Journalists are not supermen. I am not being smug; it’s just that the number of phone calls I have received since Yuvi’s heroics set up the India-Pak semis tie is enormous. Everyone seems to think if I work for a newspaper, I must have ‘links’, and must put them to use to get them into PCA Mohali cricket stadium on March 30. And when I tell them it’s impossible to get passes or tickets for the mini-final, they think I am lying. What was flattering at first became irritating eventually. But now it’s finally settled at being ‘mildly amusing’.
The variation in line, length and pace of the same demand can put Afridi to shame. Some called early morning, just so that I remember that my good deed for the day was to arrange free passes — even paid tickets would do, they added. Many called repeatedly, lest I forget that I had told them thrice that I was trying. And then there were some googlies — a friend of a friend’s friend asked me if I could sell him a couple at whatever price I wanted. He probably thought I’d be offended and get him tickets at the MRP, or even for free, just to prove that I was not cashing in on the black-marketing potential.
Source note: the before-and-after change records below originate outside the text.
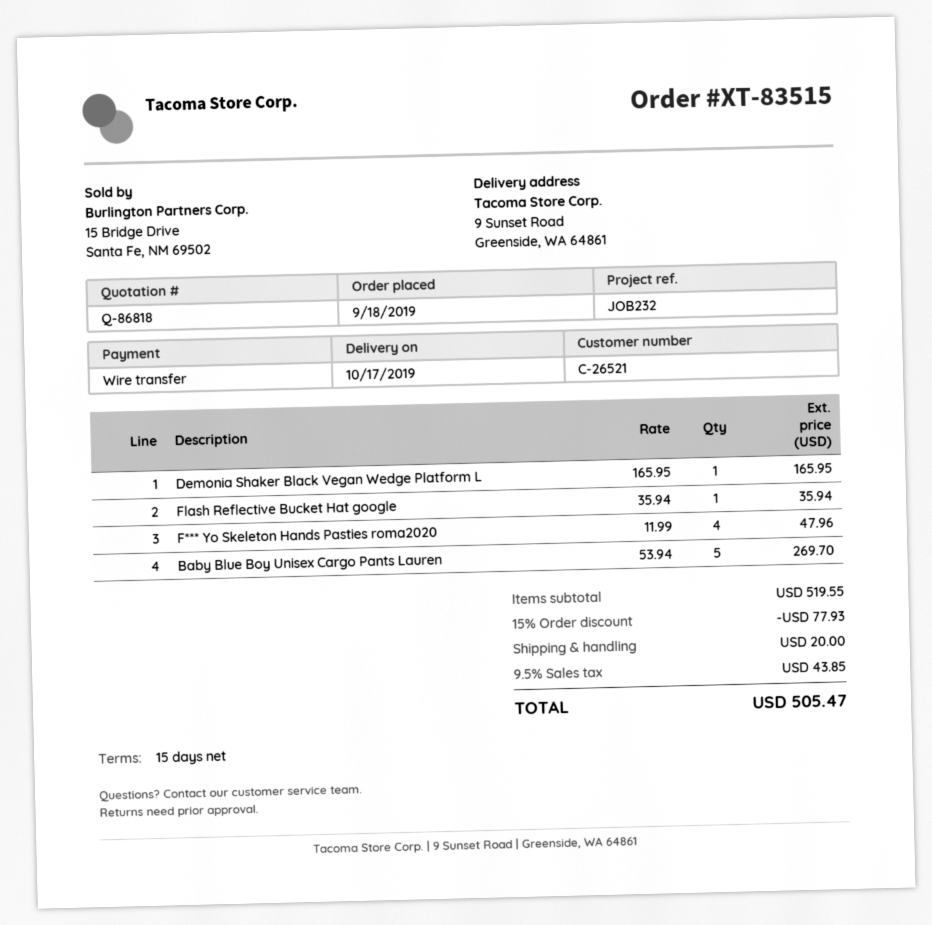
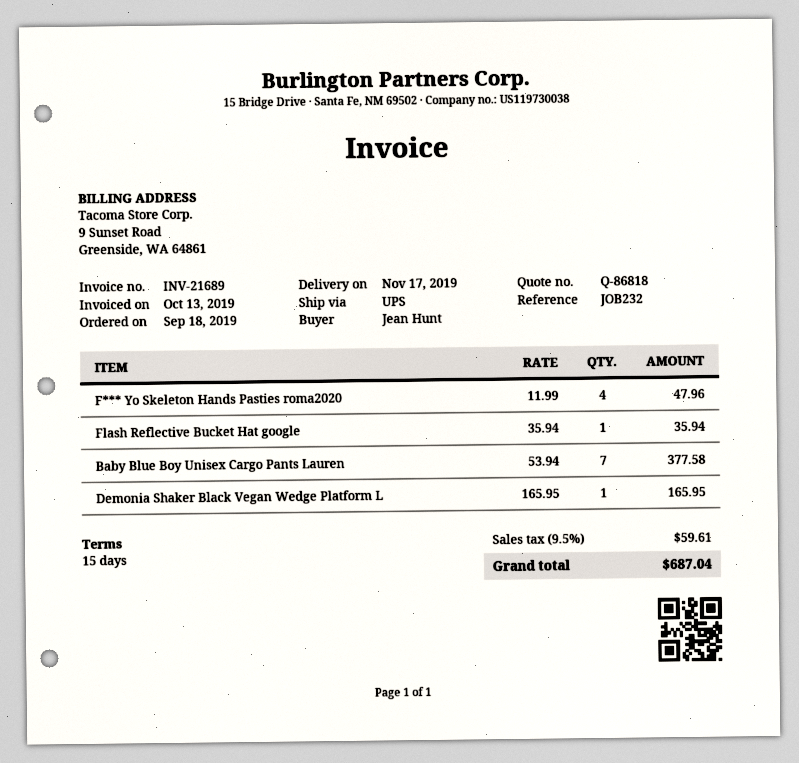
delivery date: 2019-10-17 -> 2019-11-17
Baby Blue Boy Unisex Cargo Pants Lauren: 5 x 53.94 = 269.70 -> 7 x 53.94 = 377.58
discount: 15% = 77.93 -> none
shipping: 20.00 -> none
tax: 9.5% = 43.85 -> 9.5% = 59.61
total: 505.47 -> 687.04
The list so far includes dad’s friends, their friends, ex-girlfriend’s current boyfriend, current girlfriend’s ex-boyfriends, their mothers, pretty girls I stalk on Facebook, a teacher I hated in school, one I had a crush on, ex-colleagues, their brothers, my maid, her husband, and even the guy who comes to collect garbage from my house every morning.
The fact remains that the 14,000-odd tickets that went on sale remained on the shelf for a good part of two days. And if you’d done your maths right, you could’ve known that the potential for an Indo-Pak face-off in Mohali was pretty high. But the lazy cricket fans waited until pretty boy Brett Lee failed and the tickets sold out. (“Don’t waste time blaming me, just tell me if you love me enough to get me into the stadium,” said the school-time sweetheart I never thought would call me. Let’s just say, she will never call me again.)
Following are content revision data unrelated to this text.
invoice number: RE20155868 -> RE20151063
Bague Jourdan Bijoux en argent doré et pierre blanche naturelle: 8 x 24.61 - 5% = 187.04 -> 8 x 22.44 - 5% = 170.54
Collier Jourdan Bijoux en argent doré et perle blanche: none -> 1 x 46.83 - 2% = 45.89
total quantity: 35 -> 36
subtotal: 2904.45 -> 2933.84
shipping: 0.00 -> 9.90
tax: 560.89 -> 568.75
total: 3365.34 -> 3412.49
Not that I didn’t try. I tried the same variation in line and length on our sports reporters, even offered them money. But all they did was smile and take down my demand on a piece of paper they certainly would have tossed in a bin or burnt chanting voodoo incantations, given their frustration with people like me.
Let me suggest something. Why don’t you buy an official India jersey, a decent projector and a crate of beer with the R25,000 you are willing to pay for a non-existent R250 ticket? Get some friends to pitch in. That’s what I am going to do. I wasn’t lying in jest when I told you that I haven’t got a ticket myself, and that neither do I get the salary to buy one on the black market.
Believe me, journalists are not supermen.